Before-and-after page screenshots
☆ ☆ ☆ ☆

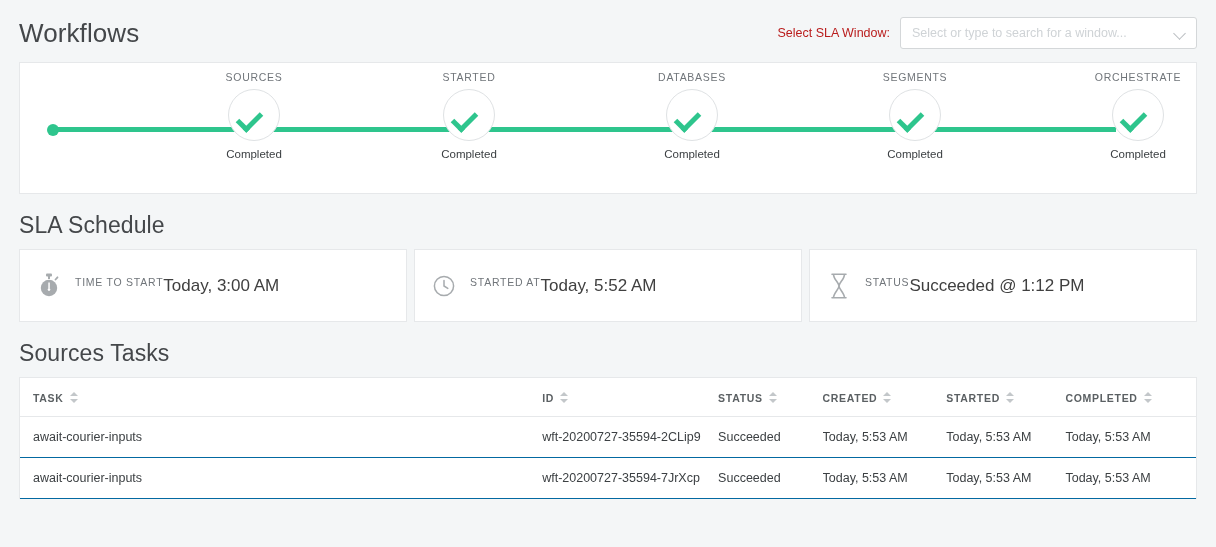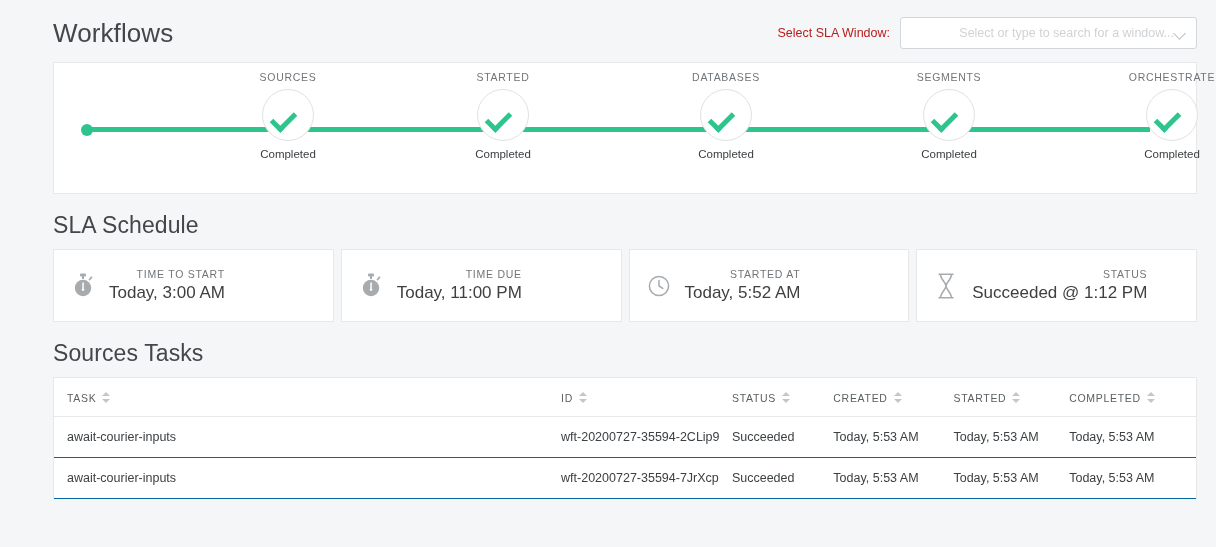--- a/index.html
+++ b/index.html
@@ -10,7 +10,7 @@
     overflow: hidden;
     color: #3c4043;
   }
-  .page { width: 1216px; height: 447px; position: relative; padding-left: 34px; }
+  .page { width: 1216px; height: 447px; position: relative; }
 
   
   .header-row {

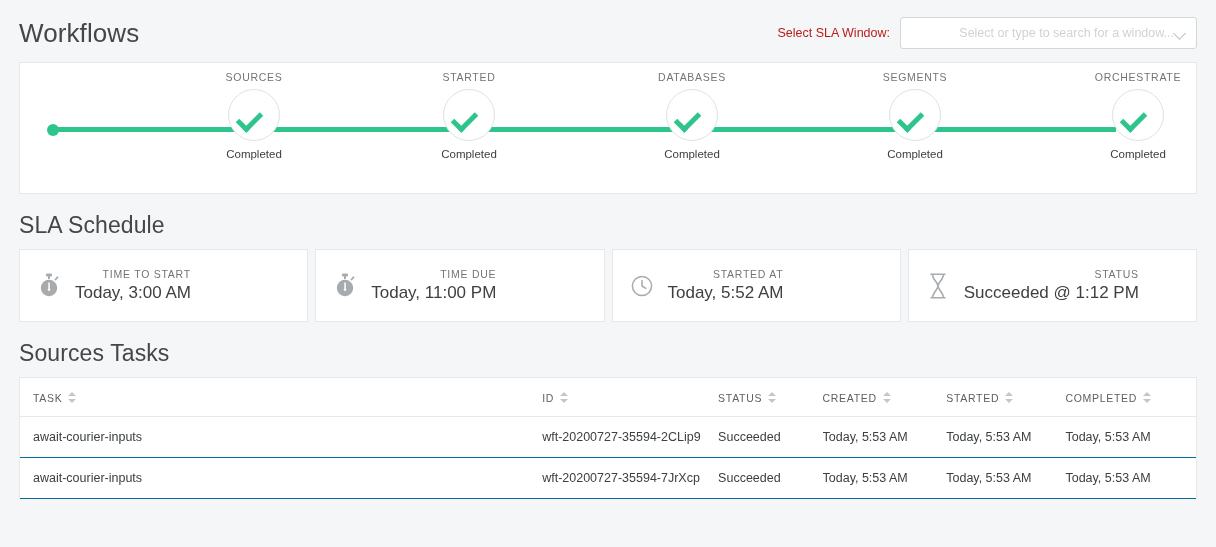--- a/index.html
+++ b/index.html
@@ -29,7 +29,7 @@
   .sla-select {
     width: 297px; height: 32px; background: #fff;
     border: 1px solid #d4d7d9; border-radius: 3px;
-    display: flex; align-items: center; justify-content: flex-end;
+    display: flex; align-items: center; justify-content: space-between;
     padding: 0 9px 0 11px;
   }
   .sla-placeholder { font-size: 12.5px; color: #cfd3d6; }

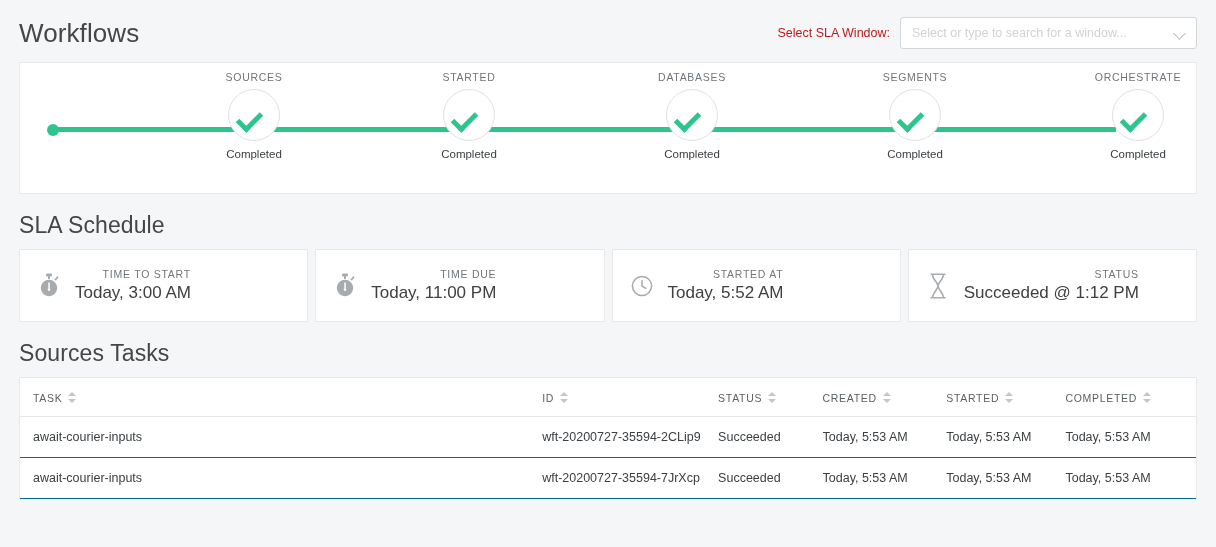--- a/index.html
+++ b/index.html
@@ -100,7 +100,7 @@
     width: 30px; flex: 0 0 30px; display: flex; align-items: center;
     justify-content: center; margin-right: 11px;
   }
-  .sla-text { display: flex; flex-direction: column; align-items: flex-end; }
+  .sla-text { display: flex; flex-direction: row; }
   .sla-label {
     font-size: 10.5px; letter-spacing: 0.75px; color: #70757a; margin-bottom: 3px;
   }

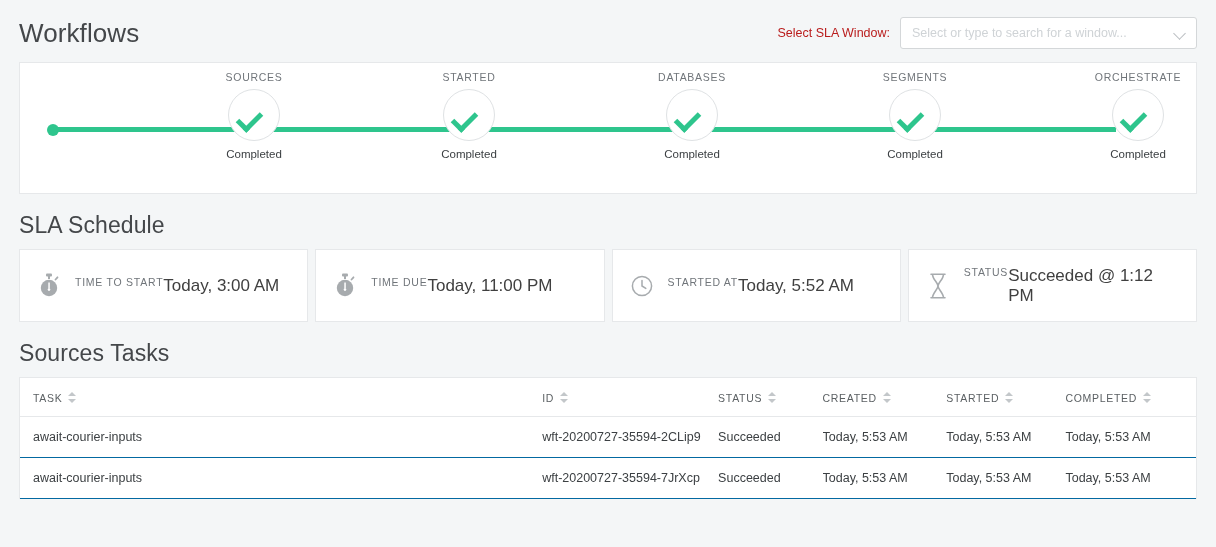--- a/index.html
+++ b/index.html
@@ -223,22 +223,6 @@
         <div class="sla-text">
           <div class="sla-label">TIME TO START</div>
           <div class="sla-value">Today, 3:00 AM</div>
-        </div>
-      </div>
-      <div class="sla-card">
-        <div class="sla-icon">
-          <svg width="22" height="26" viewBox="0 0 22 26">
-            <rect x="8" y="0.5" width="6" height="3" rx="1" fill="#a7abae"></rect>
-            <rect x="10" y="3" width="2" height="3" fill="#a7abae"></rect>
-            <path d="M17.5 6.5l2-2.2" stroke="#a7abae" stroke-width="1.8" stroke-linecap="round" fill="none"></path>
-            <circle cx="11" cy="15" r="8.2" fill="#a7abae"></circle>
-            <rect x="10.3" y="9.5" width="1.5" height="6" fill="#fff"></rect>
-            <circle cx="11" cy="16.6" r="1.3" fill="#fff"></circle>
-          </svg>
-        </div>
-        <div class="sla-text">
-          <div class="sla-label">TIME DUE</div>
-          <div class="sla-value">Today, 11:00 PM</div>
         </div>
       </div>
       <div class="sla-card">

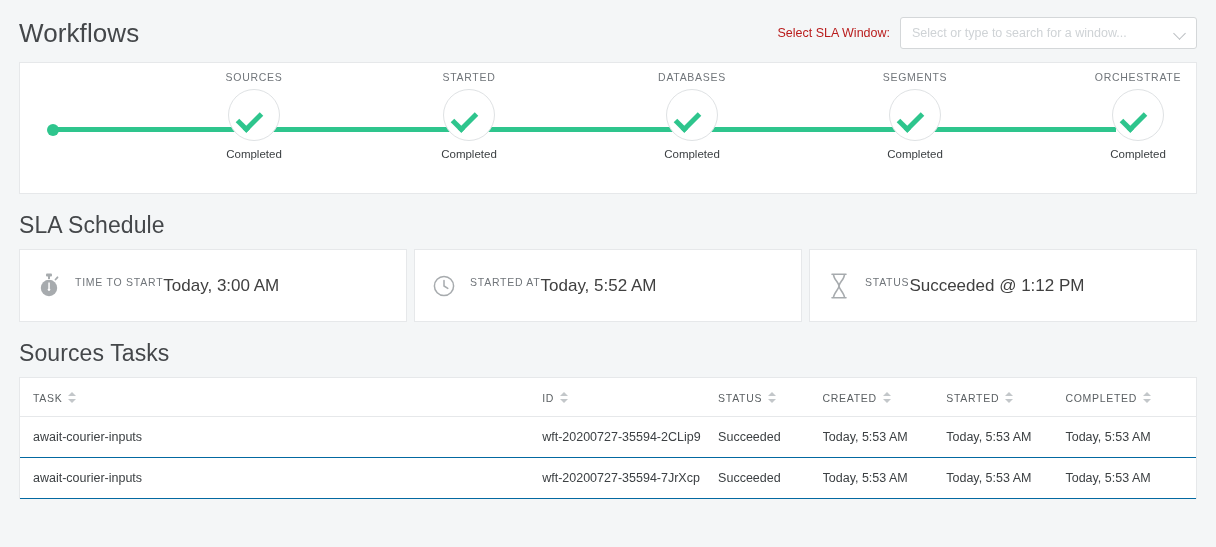--- a/index.html
+++ b/index.html
@@ -114,7 +114,7 @@
   table { width: 100%; border-collapse: collapse; table-layout: fixed; }
   th {
     text-align: left; font-size: 10.5px; letter-spacing: 0.7px;
-    color: #5b6063; font-weight: 400; padding: 13px 0 12px 0;
+    color: #5b6063; font-weight: 700; padding: 13px 0 12px 0;
     border-bottom: 1px solid #e6e8ea; white-space: nowrap;
   }
   th:first-child, td:first-child { padding-left: 13px; }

☆ ☆ ☆ ☆

Your objective: Without the pictures, write out every line above exactly as it appears.

Solution for this problem:
--- a/index.html
+++ b/index.html
@@ -10,7 +10,7 @@
     overflow: hidden;
     color: #3c4043;
   }
-  .page { width: 1216px; height: 447px; position: relative; padding-left: 34px; }
+  .page { width: 1216px; height: 447px; position: relative; }
 
   
   .header-row {

--- a/index.html
+++ b/index.html
@@ -29,7 +29,7 @@
   .sla-select {
     width: 297px; height: 32px; background: #fff;
     border: 1px solid #d4d7d9; border-radius: 3px;
-    display: flex; align-items: center; justify-content: flex-end;
+    display: flex; align-items: center; justify-content: space-between;
     padding: 0 9px 0 11px;
   }
   .sla-placeholder { font-size: 12.5px; color: #cfd3d6; }

--- a/index.html
+++ b/index.html
@@ -100,7 +100,7 @@
     width: 30px; flex: 0 0 30px; display: flex; align-items: center;
     justify-content: center; margin-right: 11px;
   }
-  .sla-text { display: flex; flex-direction: column; align-items: flex-end; }
+  .sla-text { display: flex; flex-direction: row; }
   .sla-label {
     font-size: 10.5px; letter-spacing: 0.75px; color: #70757a; margin-bottom: 3px;
   }

--- a/index.html
+++ b/index.html
@@ -223,22 +223,6 @@
         <div class="sla-text">
           <div class="sla-label">TIME TO START</div>
           <div class="sla-value">Today, 3:00 AM</div>
-        </div>
-      </div>
-      <div class="sla-card">
-        <div class="sla-icon">
-          <svg width="22" height="26" viewBox="0 0 22 26">
-            <rect x="8" y="0.5" width="6" height="3" rx="1" fill="#a7abae"></rect>
-            <rect x="10" y="3" width="2" height="3" fill="#a7abae"></rect>
-            <path d="M17.5 6.5l2-2.2" stroke="#a7abae" stroke-width="1.8" stroke-linecap="round" fill="none"></path>
-            <circle cx="11" cy="15" r="8.2" fill="#a7abae"></circle>
-            <rect x="10.3" y="9.5" width="1.5" height="6" fill="#fff"></rect>
-            <circle cx="11" cy="16.6" r="1.3" fill="#fff"></circle>
-          </svg>
-        </div>
-        <div class="sla-text">
-          <div class="sla-label">TIME DUE</div>
-          <div class="sla-value">Today, 11:00 PM</div>
         </div>
       </div>
       <div class="sla-card">

--- a/index.html
+++ b/index.html
@@ -114,7 +114,7 @@
   table { width: 100%; border-collapse: collapse; table-layout: fixed; }
   th {
     text-align: left; font-size: 10.5px; letter-spacing: 0.7px;
-    color: #5b6063; font-weight: 400; padding: 13px 0 12px 0;
+    color: #5b6063; font-weight: 700; padding: 13px 0 12px 0;
     border-bottom: 1px solid #e6e8ea; white-space: nowrap;
   }
   th:first-child, td:first-child { padding-left: 13px; }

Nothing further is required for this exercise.